EXERCISE OBJECTIVE: Set every line of the data down again exactly, and keep the pictures out.

DATA UNDER STUDY:

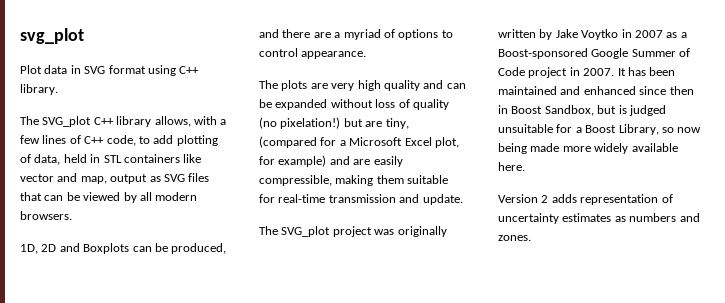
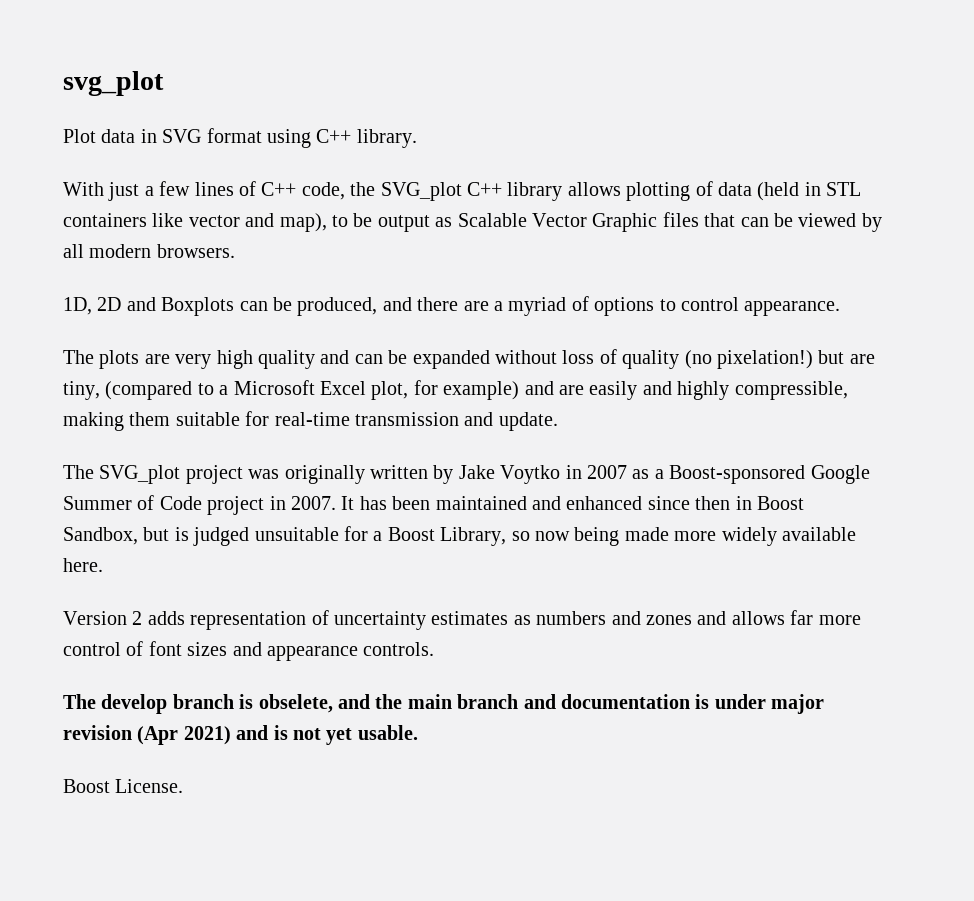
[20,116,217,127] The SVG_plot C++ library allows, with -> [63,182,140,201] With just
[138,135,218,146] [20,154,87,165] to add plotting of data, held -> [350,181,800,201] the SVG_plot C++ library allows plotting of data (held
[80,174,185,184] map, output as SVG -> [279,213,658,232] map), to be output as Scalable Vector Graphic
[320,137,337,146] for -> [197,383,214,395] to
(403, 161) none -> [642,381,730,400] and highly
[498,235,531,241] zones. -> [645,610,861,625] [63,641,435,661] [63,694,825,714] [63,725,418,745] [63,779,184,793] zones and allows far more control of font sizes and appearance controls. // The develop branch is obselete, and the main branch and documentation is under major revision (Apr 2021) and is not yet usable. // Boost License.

TASK RESULT:
[20,116,217,127] The SVG_plot C++ library allows, with -> [63,182,140,201] With just
[138,135,218,146] [20,154,87,165] to add plotting of data, held -> [350,181,800,201] the SVG_plot C++ library allows plotting of data (held
[80,174,185,184] map, output as SVG -> [279,213,658,232] map), to be output as Scalable Vector Graphic
[320,137,337,146] for -> [197,383,214,395] to
(403, 161) none -> [642,381,730,400] and highly
[498,235,531,241] zones. -> [645,610,861,625] [63,641,435,661] [63,694,825,714] [63,725,418,745] [63,779,184,793] zones and allows far more control of font sizes and appearance controls. // The develop branch is obselete, and the main branch and documentation is under major revision (Apr 2021) and is not yet usable. // Boost License.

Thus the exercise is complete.